Q6. CIRCIA's safe harbor provisions distinguish it from all U.S. state breach notification laws. Which of the following is NOT a protection provided by CIRCIA's safe harbor?
- A) CIRCIA reports cannot be used by federal agencies as the basis for regulatory action against the reporting entity
- B) CIRCIA reports are protected from FOIA disclosure
- C) A CIRCIA report cannot be construed as an admission of fault or a violation of law
- D) CIRCIA reports are protected from disclosure to law enforcement agencies
Correct answer: D Explanation: CISA will share CIRCIA reports with relevant sector risk management agencies and law enforcement. While the FOIA protection and regulatory-action bar are real, CIRCIA's safe harbor does not shield reports from law enforcement visibility — DOJ will see the reports.
Q7. Under CIRCIA's enforcement framework, what happens if CISA believes a covered entity experienced a covered cyber incident but failed to report it?
- A) CISA may immediately assess civil penalties without further process
- B) CISA may issue a subpoena to compel reporting, with DOJ referral for non-compliance
- C) CISA refers the matter directly to the SEC for enforcement
- D) CISA publishes the entity's name on a public non-compliance registry
Correct answer: B Explanation: CIRCIA gives CISA subpoena authority to compel reporting from entities that failed to report. Failure to comply with a CISA subpoena results in referral to the Department of Justice for enforcement action, and civil penalties are available for subpoena non-compliance.

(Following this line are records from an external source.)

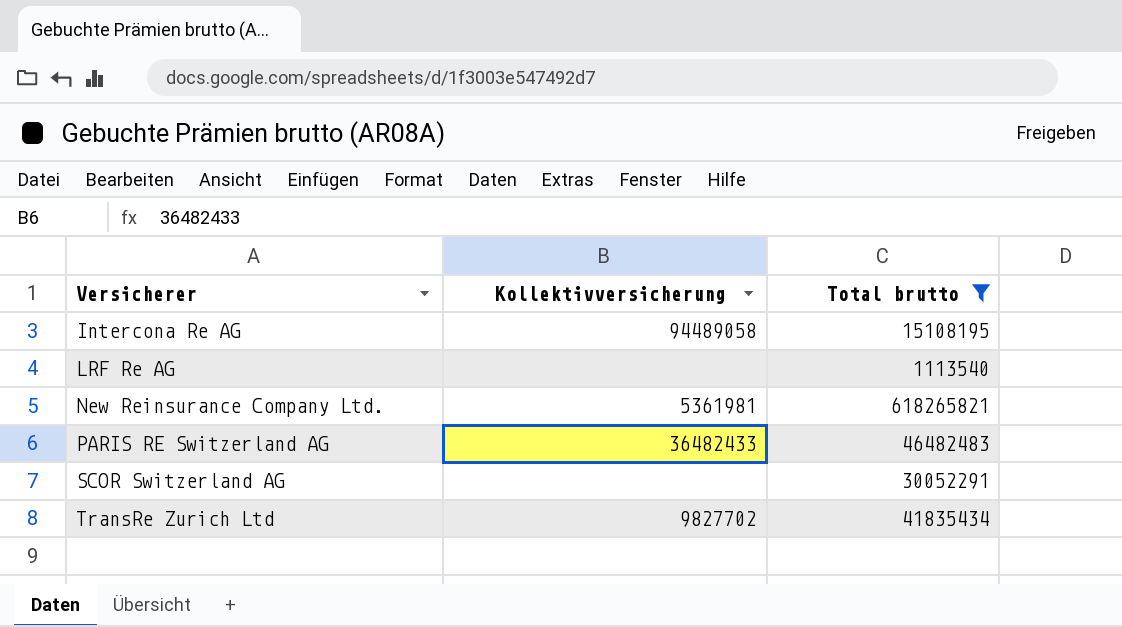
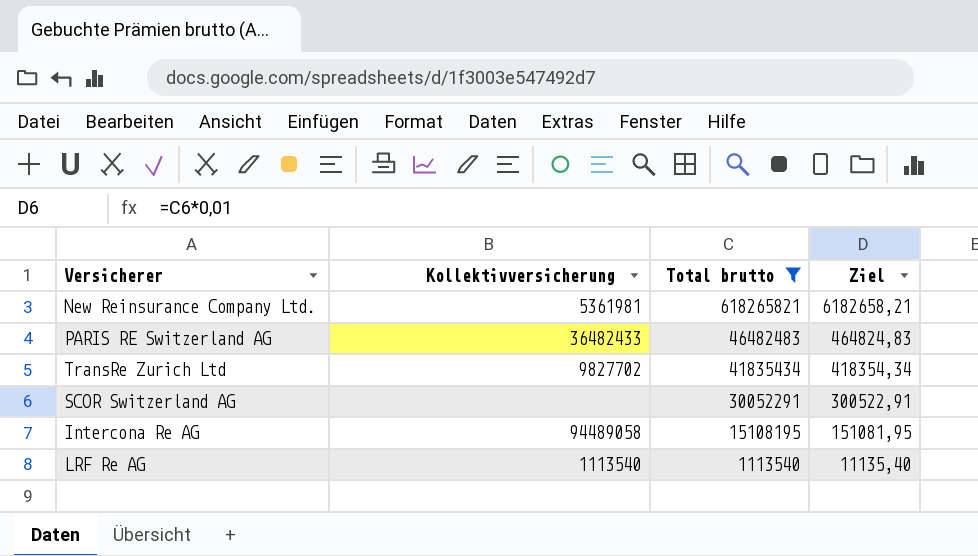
row order: Versicherer ascending -> Total brutto descending
column Ziel | formula: none -> [Total brutto] * 0,01
LRF Re AG | Kollektivversicherung: none -> 1113540

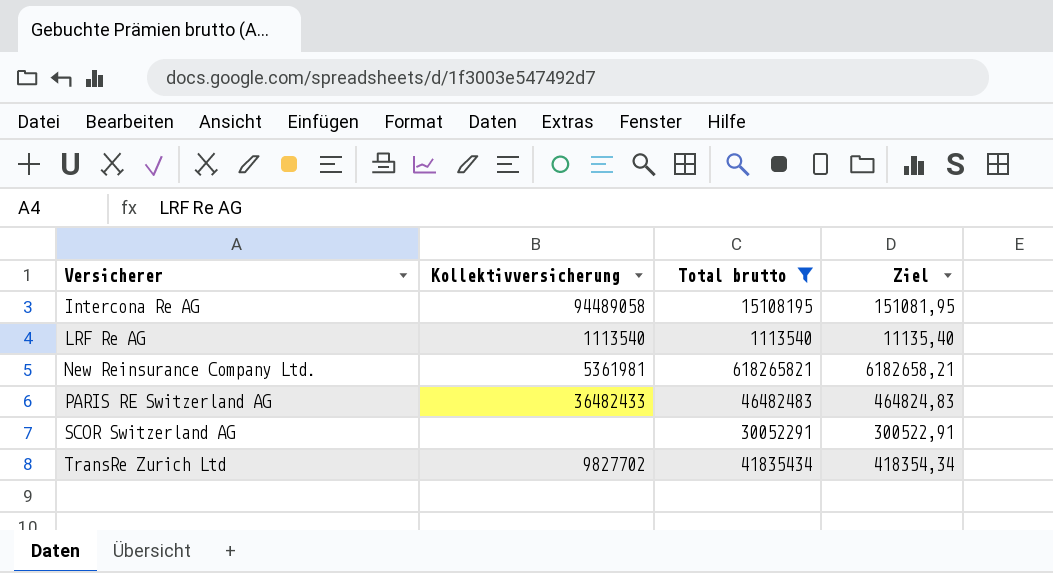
row order: Total brutto descending -> Versicherer ascending

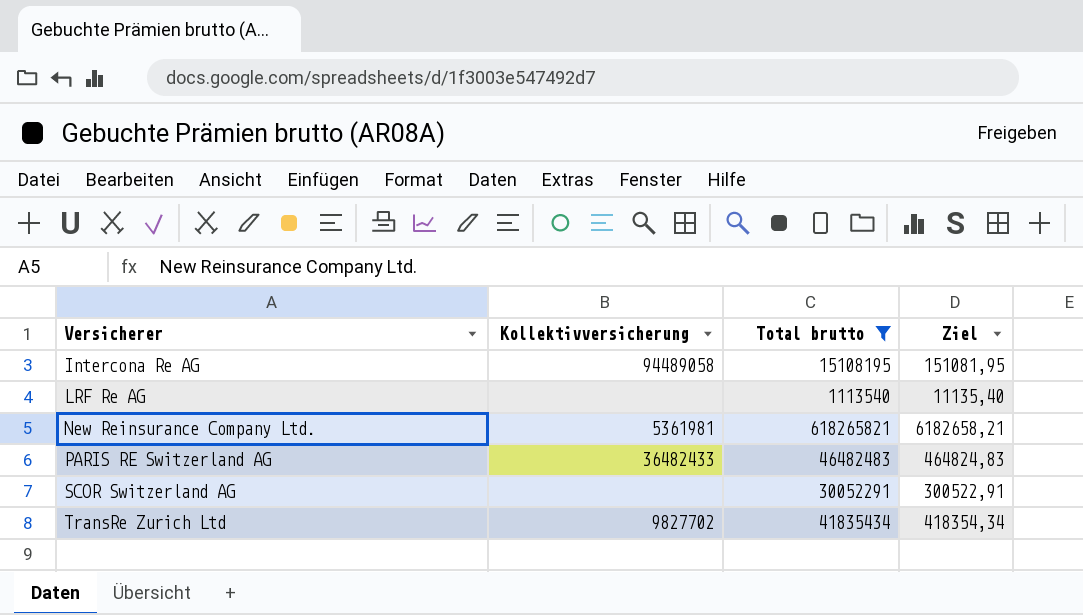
LRF Re AG | Kollektivversicherung: 1113540 -> none

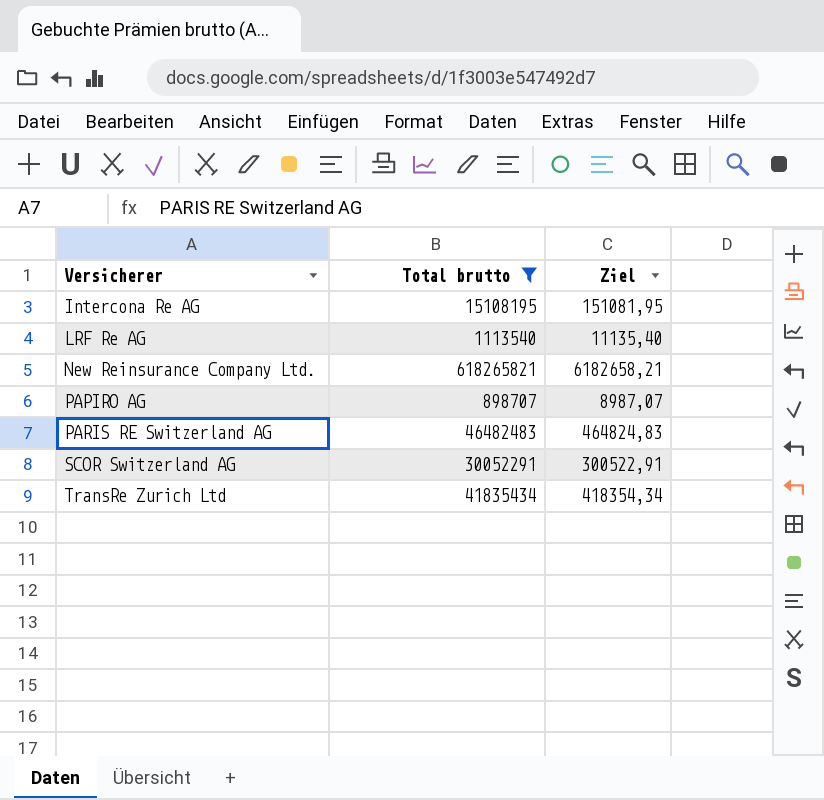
column Kollektivversicherung | position: 2 -> none
row PAPIRO AG: none -> 898707 | 8987,07

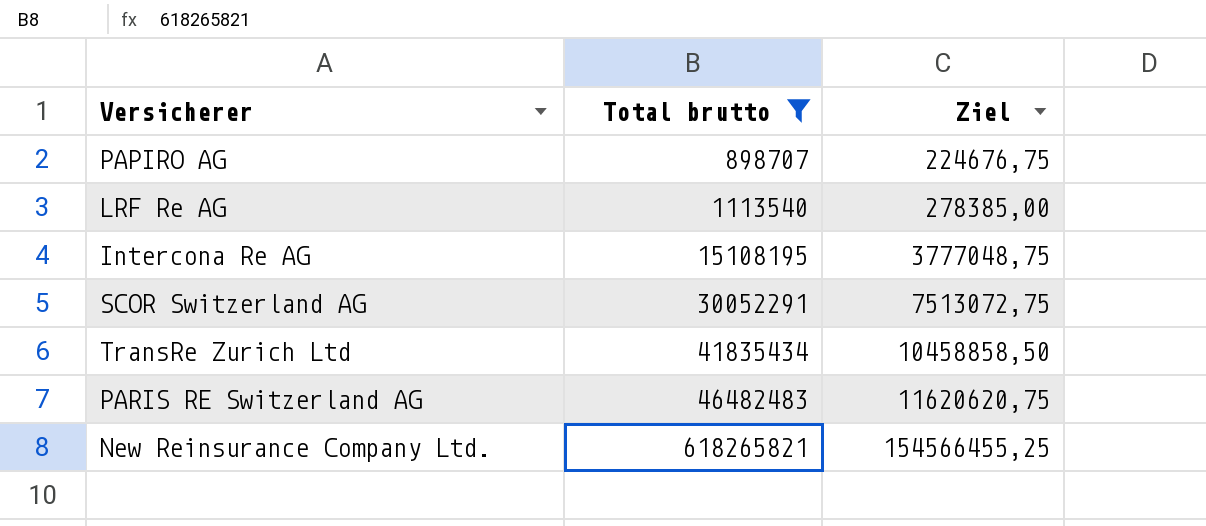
row order: Versicherer ascending -> Total brutto ascending
column Ziel | formula: [Total brutto] * 0,01 -> [Total brutto] * 0,25

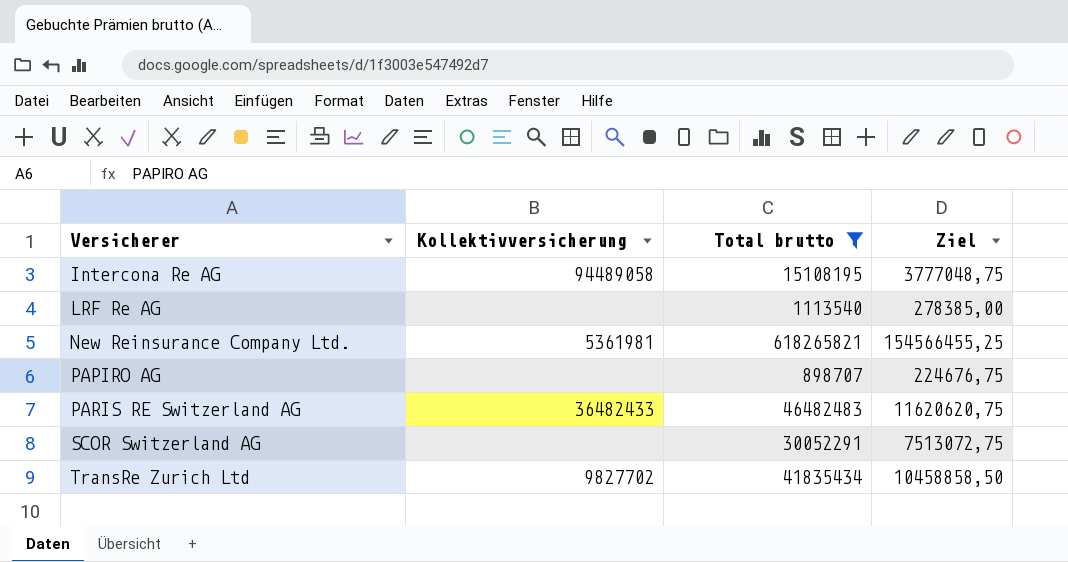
row order: Total brutto ascending -> Versicherer ascending
column Kollektivversicherung | position: none -> 2

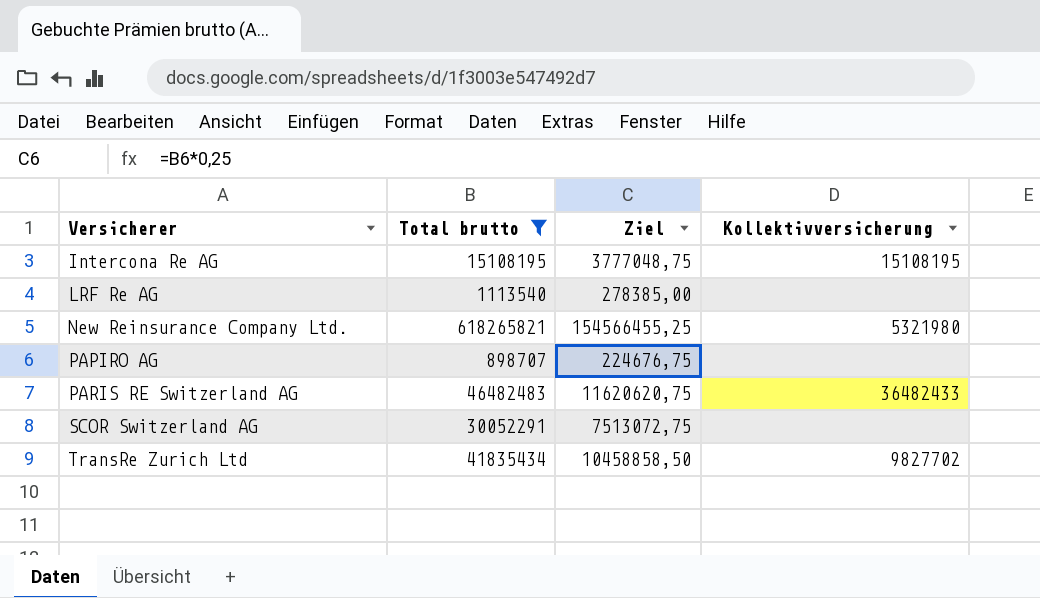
column Kollektivversicherung | position: 2 -> 4
Intercona Re AG | Kollektivversicherung: 94489058 -> 15108195
New Reinsurance Company Ltd. | Kollektivversicherung: 5361981 -> 5321980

Q8. Unlike the CFAA's civil suit threshold, CIRCIA's covered cyber incident reporting trigger has what financial floor?
- A) $5,000 minimum loss, matching CFAA
- B) $50,000 minimum loss
- C) $1,000,000 minimum loss for critical infrastructure
- D) No minimum financial loss threshold
Correct answer: D Explanation: CIRCIA does not propose a minimum financial loss threshold. The trigger is the nature of the incident, not the dollar amount — unlike CFAA's $5,000 loss requirement for civil suits.

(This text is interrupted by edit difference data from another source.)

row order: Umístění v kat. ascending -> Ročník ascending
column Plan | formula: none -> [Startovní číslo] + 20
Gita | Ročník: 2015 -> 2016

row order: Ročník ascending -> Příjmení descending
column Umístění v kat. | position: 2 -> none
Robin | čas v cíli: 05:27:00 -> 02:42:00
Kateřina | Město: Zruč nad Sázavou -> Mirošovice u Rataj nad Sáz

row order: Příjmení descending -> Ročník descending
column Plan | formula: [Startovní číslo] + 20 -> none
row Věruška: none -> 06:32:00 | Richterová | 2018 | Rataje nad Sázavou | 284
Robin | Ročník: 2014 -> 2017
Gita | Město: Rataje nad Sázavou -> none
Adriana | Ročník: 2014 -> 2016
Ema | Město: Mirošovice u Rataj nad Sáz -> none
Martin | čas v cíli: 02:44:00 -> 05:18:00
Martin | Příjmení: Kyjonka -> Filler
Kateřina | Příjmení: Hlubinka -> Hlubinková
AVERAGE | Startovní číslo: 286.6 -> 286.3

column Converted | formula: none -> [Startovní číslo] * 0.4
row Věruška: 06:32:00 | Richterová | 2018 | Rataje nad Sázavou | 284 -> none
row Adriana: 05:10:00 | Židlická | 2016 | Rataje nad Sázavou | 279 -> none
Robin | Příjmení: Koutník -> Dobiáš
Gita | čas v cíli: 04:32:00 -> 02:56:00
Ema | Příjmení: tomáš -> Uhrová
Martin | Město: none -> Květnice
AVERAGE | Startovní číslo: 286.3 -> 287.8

Q9. The "substantially similar reports" provision in CIRCIA addresses entities with existing sector-specific reporting obligations. What does this provision permit?
- A) Covered entities may delay CIRCIA reporting by 30 days if they file with a sector regulator first
- B) A comparable incident report already filed with another federal agency (FERC, TSA, FRB, etc.) may be submitted to CISA as the CIRCIA report
- C) Covered entities are fully exempt from CIRCIA if they have an existing sector reporting obligation
- D) CIRCIA reports to CISA automatically satisfy all state breach notification obligations
Correct answer: B Explanation: If a covered entity already filed a comparable incident report with another federal agency (such as FERC, TSA, FRB, OCC, FDIC, or HHS), that report may be submitted to CISA as the CIRCIA report — avoiding duplicative reporting for entities with existing sector-specific obligations.

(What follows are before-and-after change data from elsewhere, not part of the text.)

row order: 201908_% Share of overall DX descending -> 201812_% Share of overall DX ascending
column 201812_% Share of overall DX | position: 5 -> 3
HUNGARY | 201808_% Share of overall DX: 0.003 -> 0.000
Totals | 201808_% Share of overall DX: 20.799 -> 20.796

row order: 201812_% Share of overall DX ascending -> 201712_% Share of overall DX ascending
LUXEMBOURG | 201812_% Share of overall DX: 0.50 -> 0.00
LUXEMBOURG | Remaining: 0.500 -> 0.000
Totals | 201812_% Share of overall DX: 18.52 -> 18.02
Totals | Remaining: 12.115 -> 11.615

Q10. CIRCIA's NPRM was published on April 4, 2024. As of the module's publication, what is the expected status of the final rule?
- A) The final rule was published in December 2024 as originally scheduled
- B) The final rule is expected in May 2026, after a February 2026 Federal Register notice and sector town halls
- C) The NPRM was withdrawn and CIRCIA rulemaking restarted under a new administration
- D) The final rule has indefinitely delayed the 72-hour and 24-hour reporting clocks
Correct answer: B Explanation: The NPRM was published April 4, 2024 (188 pages). A February 13, 2026 Federal Register notice announced March 2026 sector town halls to refine scope and burden. The final rule is expected May 2026, delayed from the original 2025 target. The 72-hour and 24-hour clocks remain stable in the NPRM.